-------- Data to examine

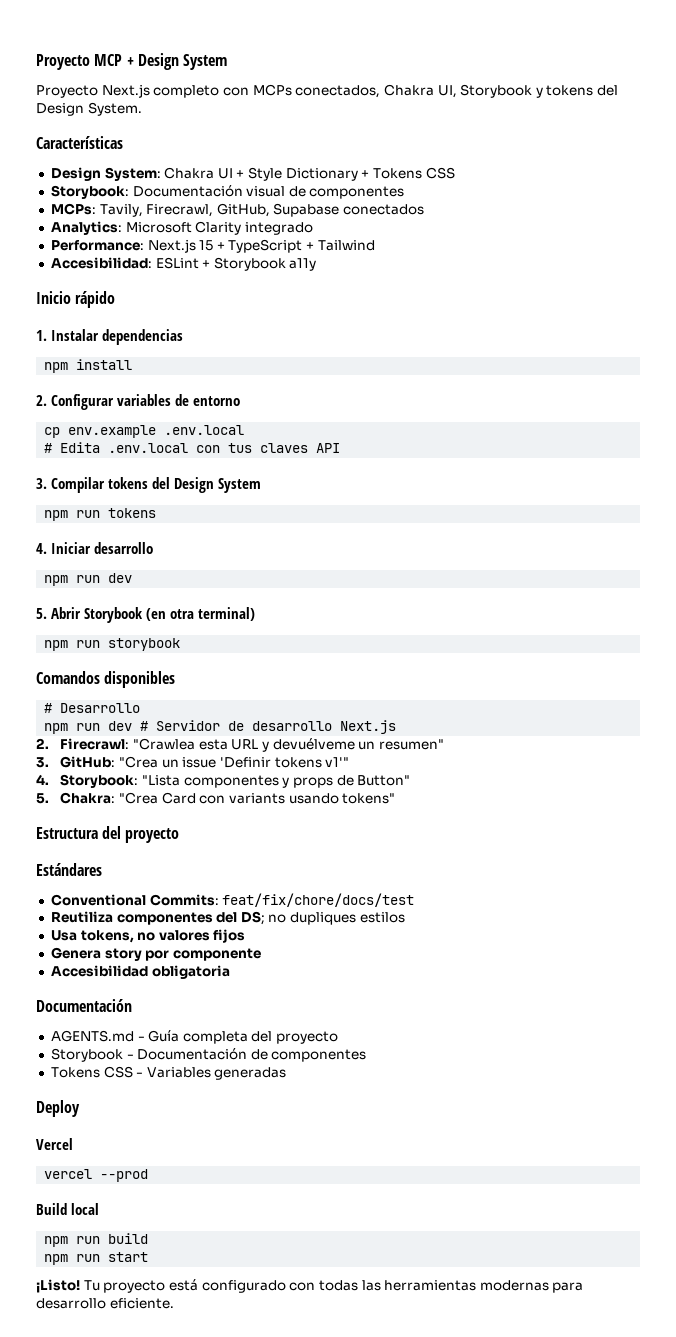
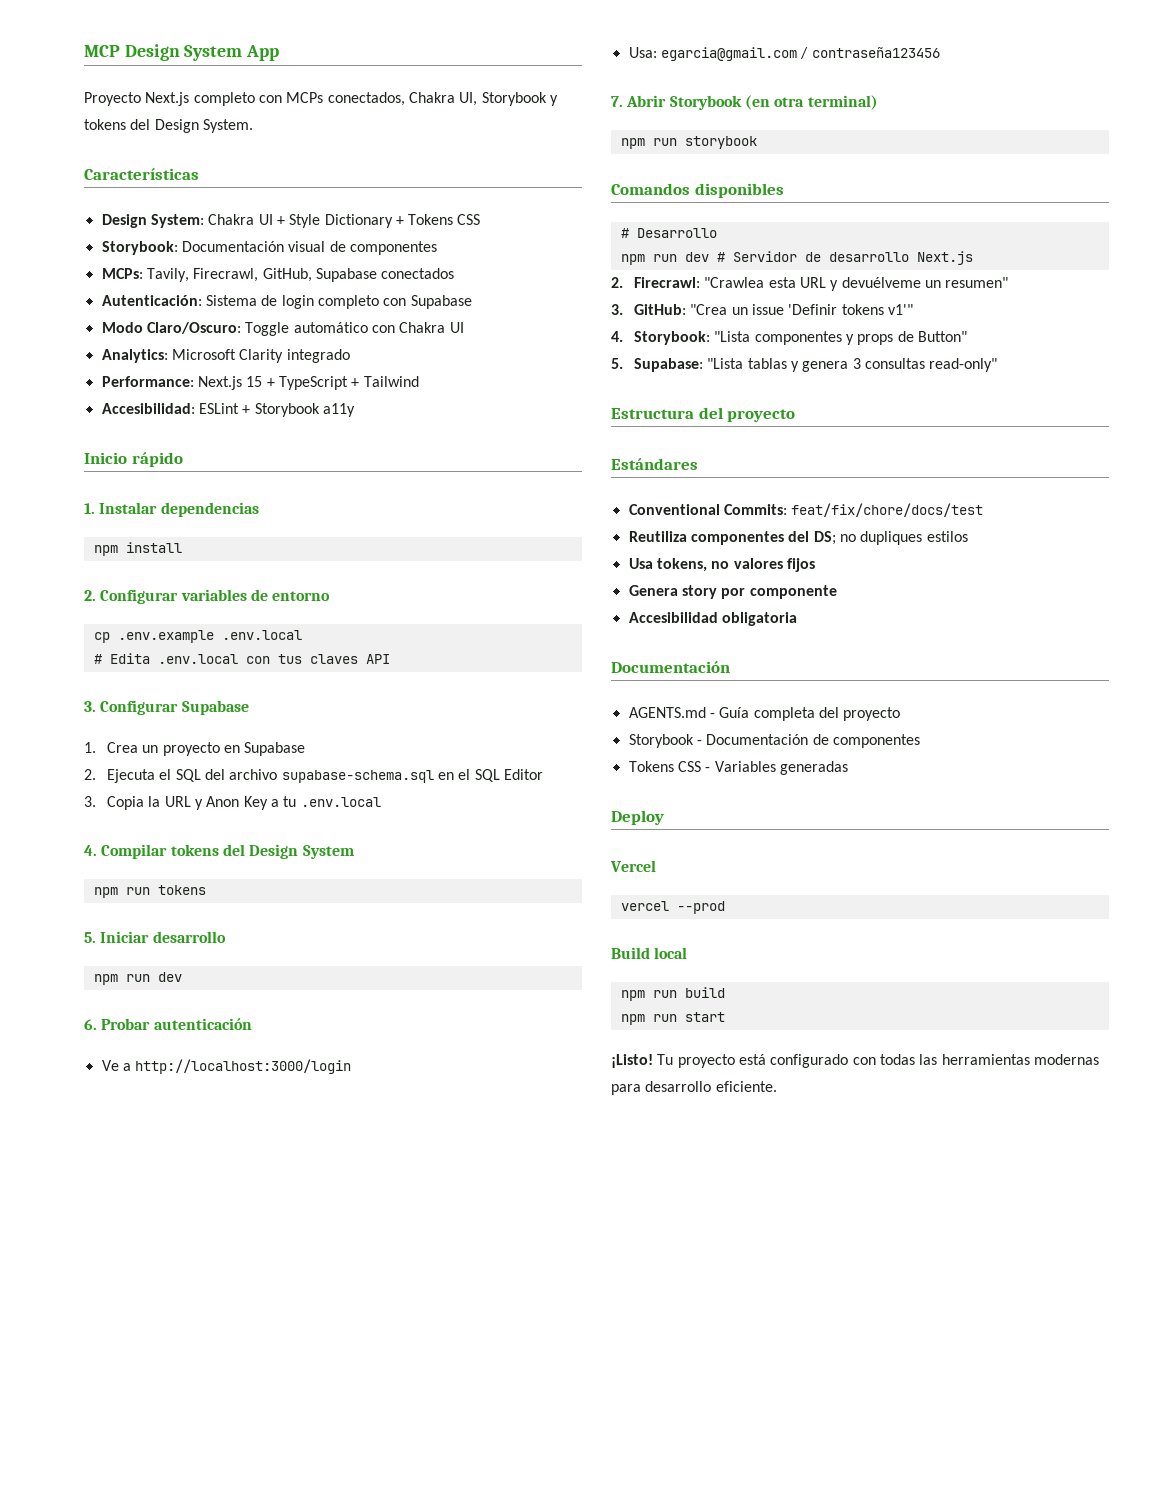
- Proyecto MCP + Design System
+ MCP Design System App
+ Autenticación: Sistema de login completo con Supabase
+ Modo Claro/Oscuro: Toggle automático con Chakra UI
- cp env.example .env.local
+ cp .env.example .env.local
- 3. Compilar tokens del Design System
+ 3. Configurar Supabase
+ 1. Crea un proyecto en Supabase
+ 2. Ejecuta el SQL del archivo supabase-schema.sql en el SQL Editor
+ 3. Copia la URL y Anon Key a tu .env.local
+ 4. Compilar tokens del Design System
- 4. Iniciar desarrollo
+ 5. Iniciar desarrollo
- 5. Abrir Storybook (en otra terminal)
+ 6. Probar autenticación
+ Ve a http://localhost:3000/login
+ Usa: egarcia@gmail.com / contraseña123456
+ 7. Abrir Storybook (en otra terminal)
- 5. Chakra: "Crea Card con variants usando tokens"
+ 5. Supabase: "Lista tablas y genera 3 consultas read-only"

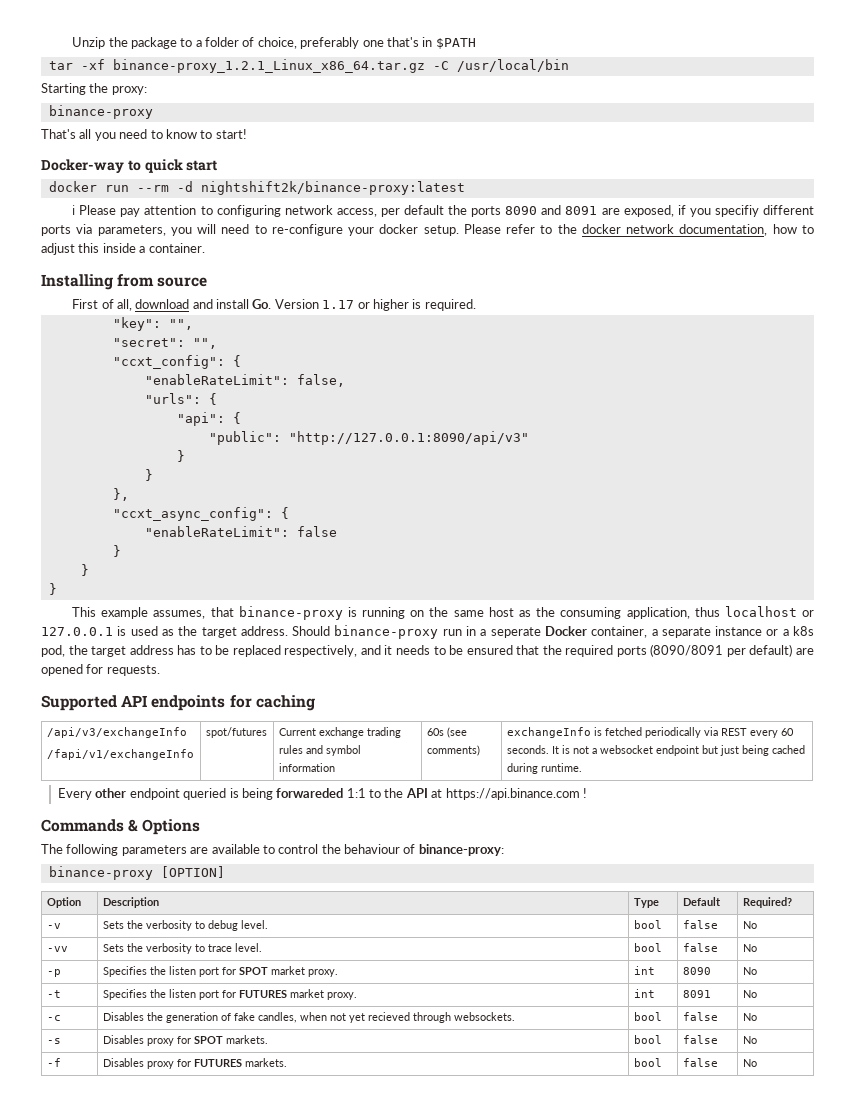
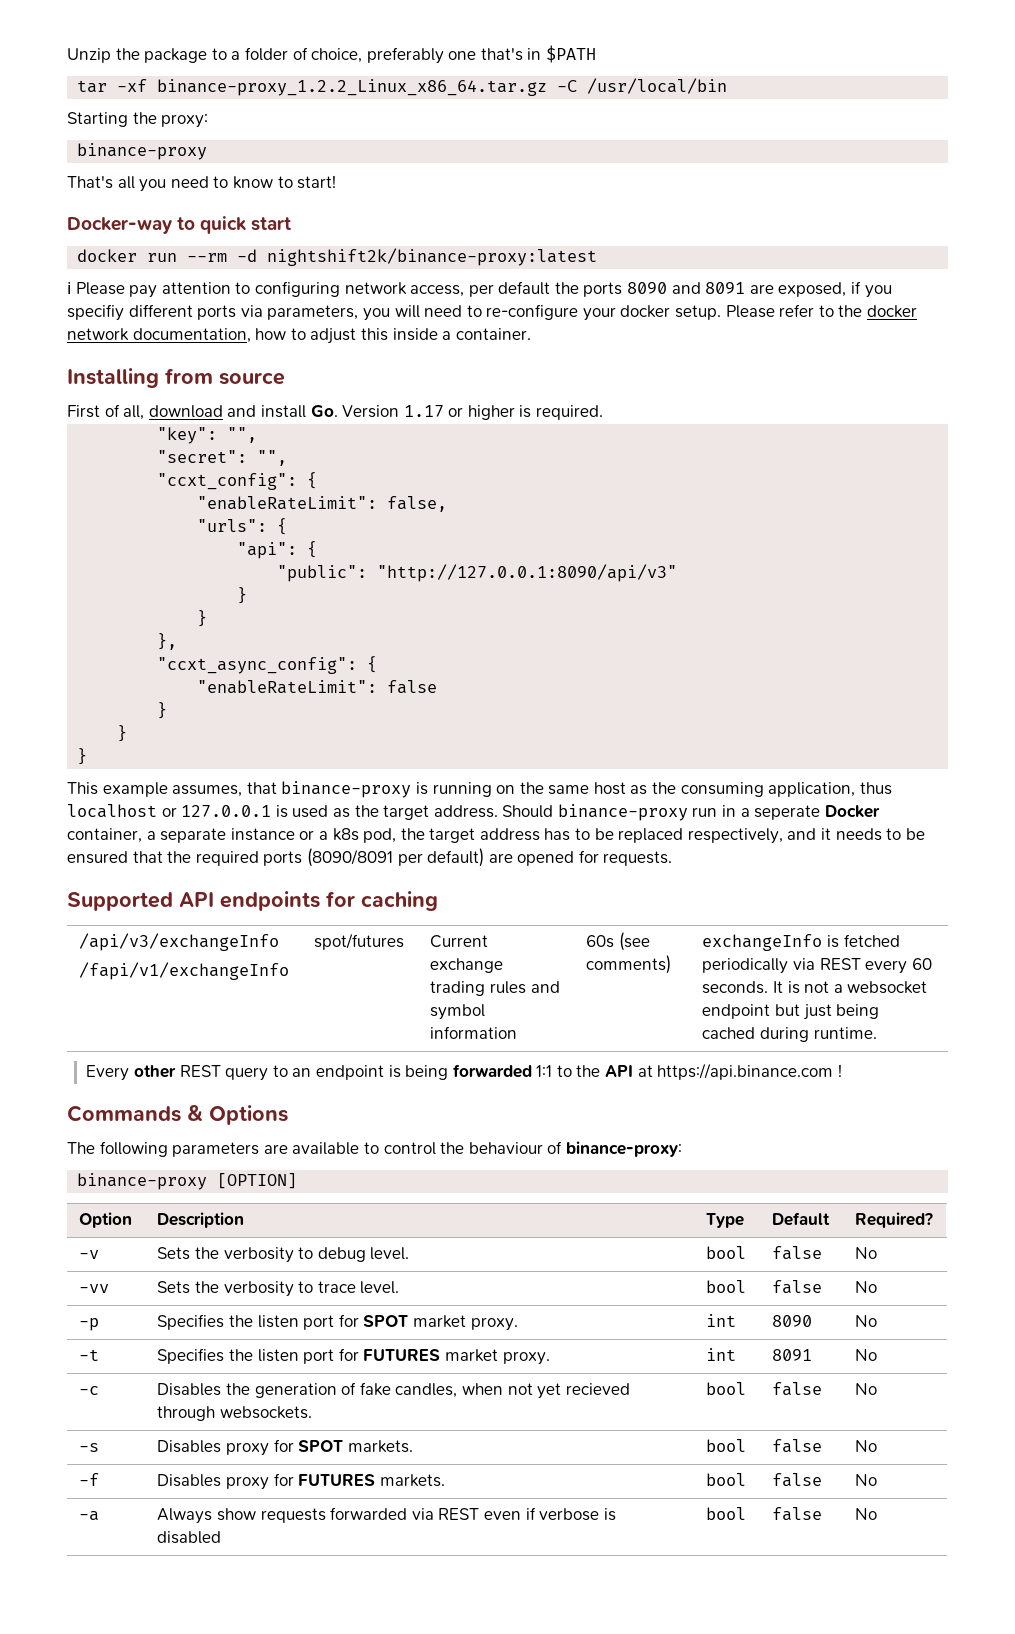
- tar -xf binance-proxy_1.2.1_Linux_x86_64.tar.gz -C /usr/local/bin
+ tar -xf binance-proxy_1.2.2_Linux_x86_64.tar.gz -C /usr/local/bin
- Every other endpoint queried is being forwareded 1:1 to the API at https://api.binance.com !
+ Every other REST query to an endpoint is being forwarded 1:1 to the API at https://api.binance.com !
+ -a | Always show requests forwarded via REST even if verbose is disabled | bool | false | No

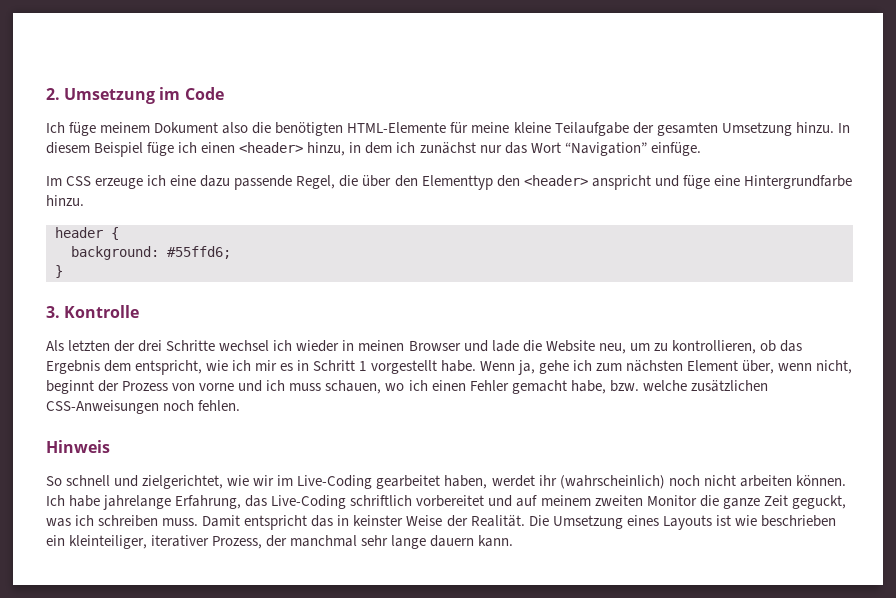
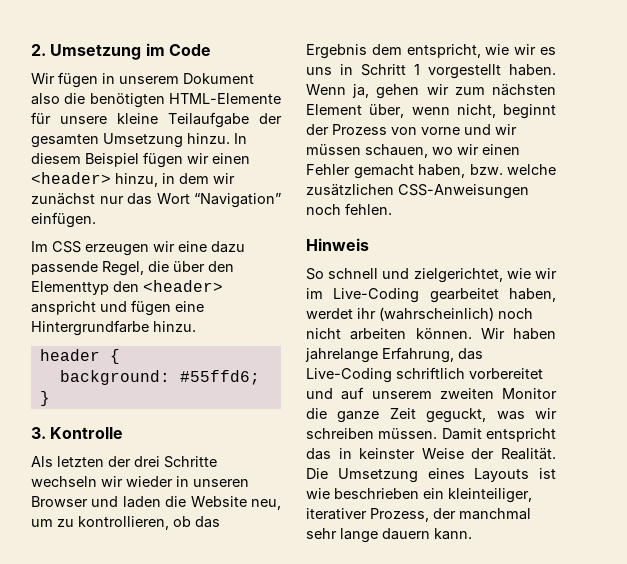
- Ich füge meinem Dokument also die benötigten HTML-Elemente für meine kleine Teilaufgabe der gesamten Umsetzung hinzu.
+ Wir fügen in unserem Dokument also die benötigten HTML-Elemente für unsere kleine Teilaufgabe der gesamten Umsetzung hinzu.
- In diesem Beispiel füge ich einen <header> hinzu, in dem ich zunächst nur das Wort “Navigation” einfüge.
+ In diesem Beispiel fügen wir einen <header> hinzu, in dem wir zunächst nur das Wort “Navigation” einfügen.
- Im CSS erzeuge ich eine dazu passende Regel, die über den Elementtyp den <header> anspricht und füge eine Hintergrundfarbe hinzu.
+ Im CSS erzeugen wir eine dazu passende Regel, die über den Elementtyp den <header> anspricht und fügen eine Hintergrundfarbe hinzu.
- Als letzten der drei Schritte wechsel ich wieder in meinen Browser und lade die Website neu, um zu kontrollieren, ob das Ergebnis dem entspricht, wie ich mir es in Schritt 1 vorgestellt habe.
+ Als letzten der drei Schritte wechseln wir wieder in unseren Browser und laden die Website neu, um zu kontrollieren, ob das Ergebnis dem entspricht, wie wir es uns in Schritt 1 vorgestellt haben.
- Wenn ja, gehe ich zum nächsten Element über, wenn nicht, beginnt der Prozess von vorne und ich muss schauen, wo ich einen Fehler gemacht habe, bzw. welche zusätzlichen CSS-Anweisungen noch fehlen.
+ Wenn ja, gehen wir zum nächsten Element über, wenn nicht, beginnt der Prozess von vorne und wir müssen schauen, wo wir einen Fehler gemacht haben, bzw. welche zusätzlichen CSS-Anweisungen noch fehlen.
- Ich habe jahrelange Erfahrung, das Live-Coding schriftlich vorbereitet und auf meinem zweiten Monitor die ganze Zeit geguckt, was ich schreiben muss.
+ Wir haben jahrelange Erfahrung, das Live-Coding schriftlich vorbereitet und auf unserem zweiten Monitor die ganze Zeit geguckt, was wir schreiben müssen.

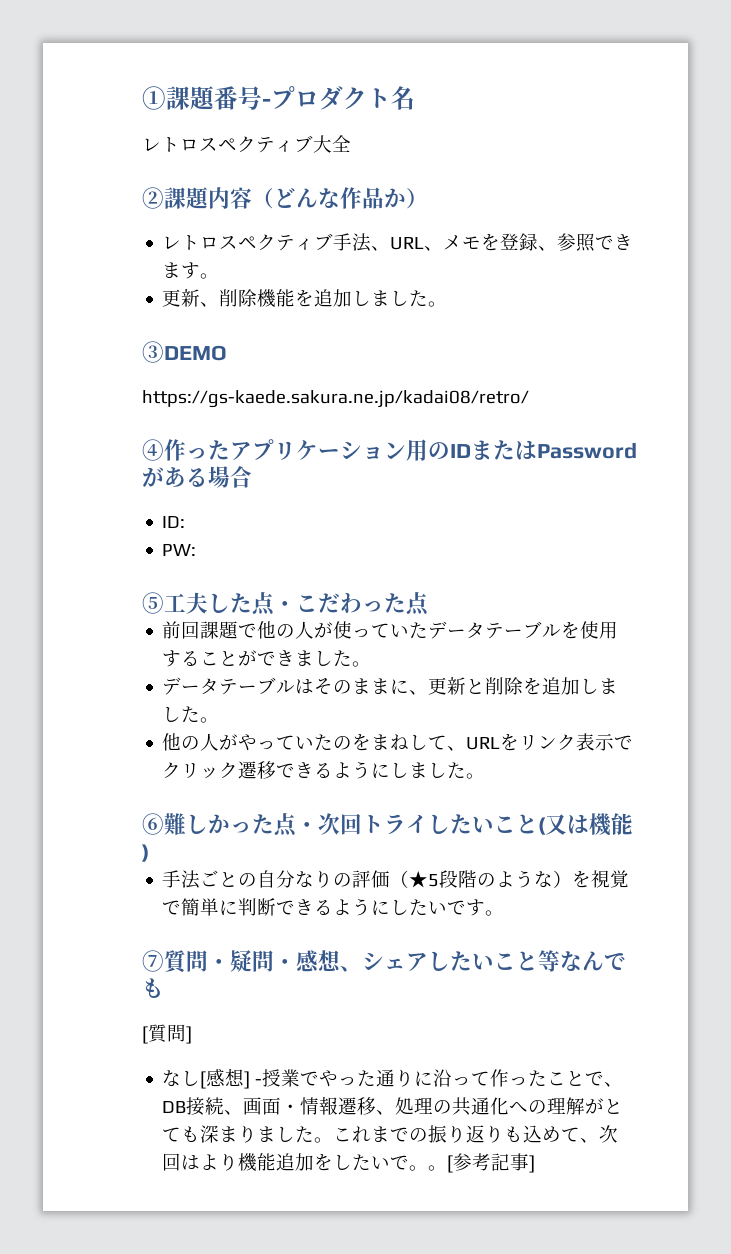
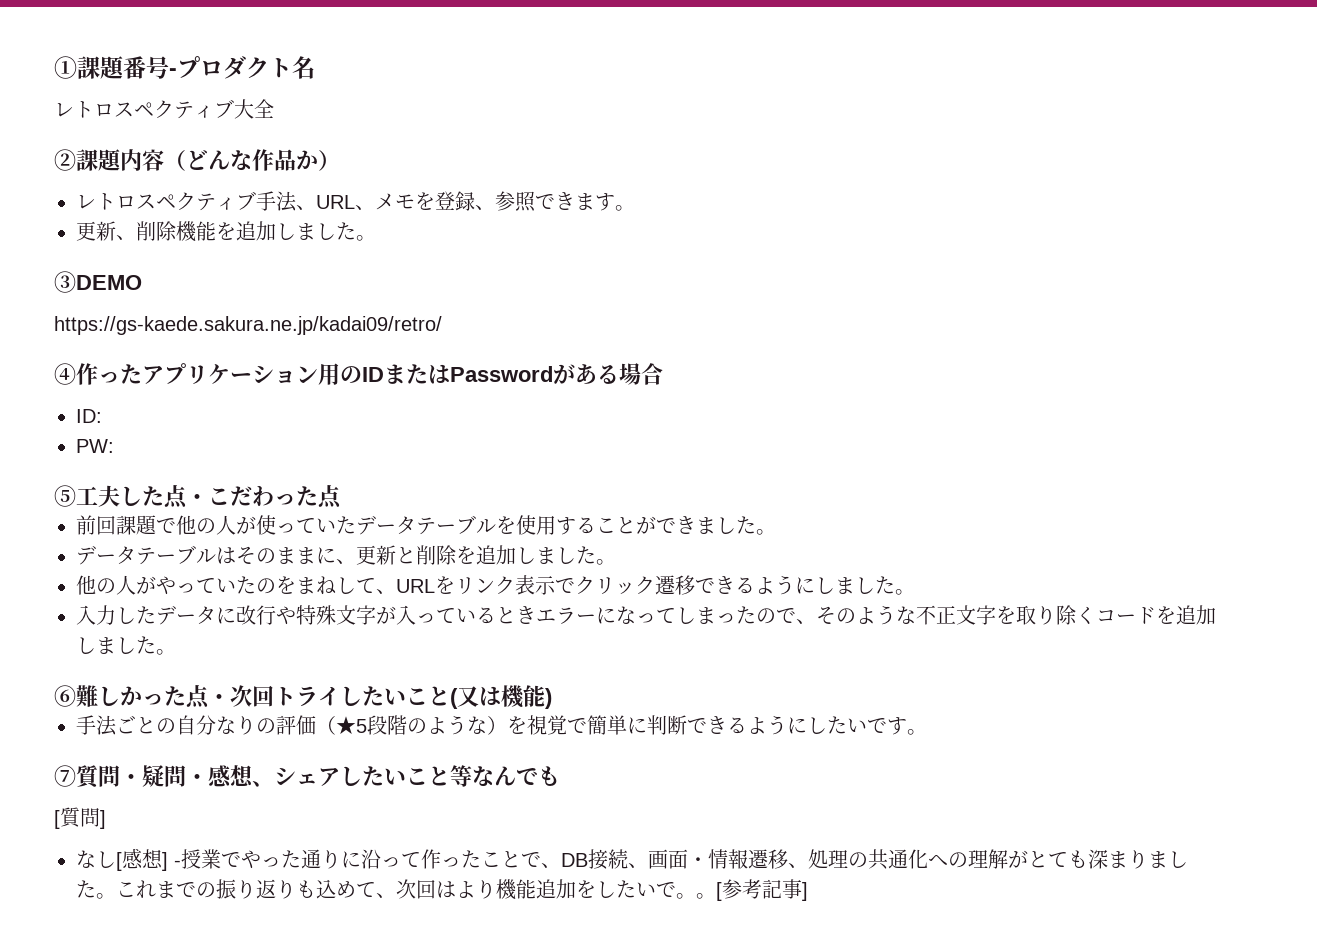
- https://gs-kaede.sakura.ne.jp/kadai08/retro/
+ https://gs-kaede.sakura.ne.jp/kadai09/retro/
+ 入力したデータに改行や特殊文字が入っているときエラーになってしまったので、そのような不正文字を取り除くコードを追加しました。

----------------

### What you should do
Copy only this from above: the line containing "- 3. Compilar tokens del Design System", the line containing "- Ich füge meinem", and all lines between, printed exactly. Leave out the pictures.

### Exercise result
- 3. Compilar tokens del Design System
+ 3. Configurar Supabase
+ 1. Crea un proyecto en Supabase
+ 2. Ejecuta el SQL del archivo supabase-schema.sql en el SQL Editor
+ 3. Copia la URL y Anon Key a tu .env.local
+ 4. Compilar tokens del Design System
- 4. Iniciar desarrollo
+ 5. Iniciar desarrollo
- 5. Abrir Storybook (en otra terminal)
+ 6. Probar autenticación
+ Ve a http://localhost:3000/login
+ Usa: egarcia@gmail.com / contraseña123456
+ 7. Abrir Storybook (en otra terminal)
- 5. Chakra: "Crea Card con variants usando tokens"
+ 5. Supabase: "Lista tablas y genera 3 consultas read-only"

- tar -xf binance-proxy_1.2.1_Linux_x86_64.tar.gz -C /usr/local/bin
+ tar -xf binance-proxy_1.2.2_Linux_x86_64.tar.gz -C /usr/local/bin
- Every other endpoint queried is being forwareded 1:1 to the API at https://api.binance.com !
+ Every other REST query to an endpoint is being forwarded 1:1 to the API at https://api.binance.com !
+ -a | Always show requests forwarded via REST even if verbose is disabled | bool | false | No

- Ich füge meinem Dokument also die benötigten HTML-Elemente für meine kleine Teilaufgabe der gesamten Umsetzung hinzu.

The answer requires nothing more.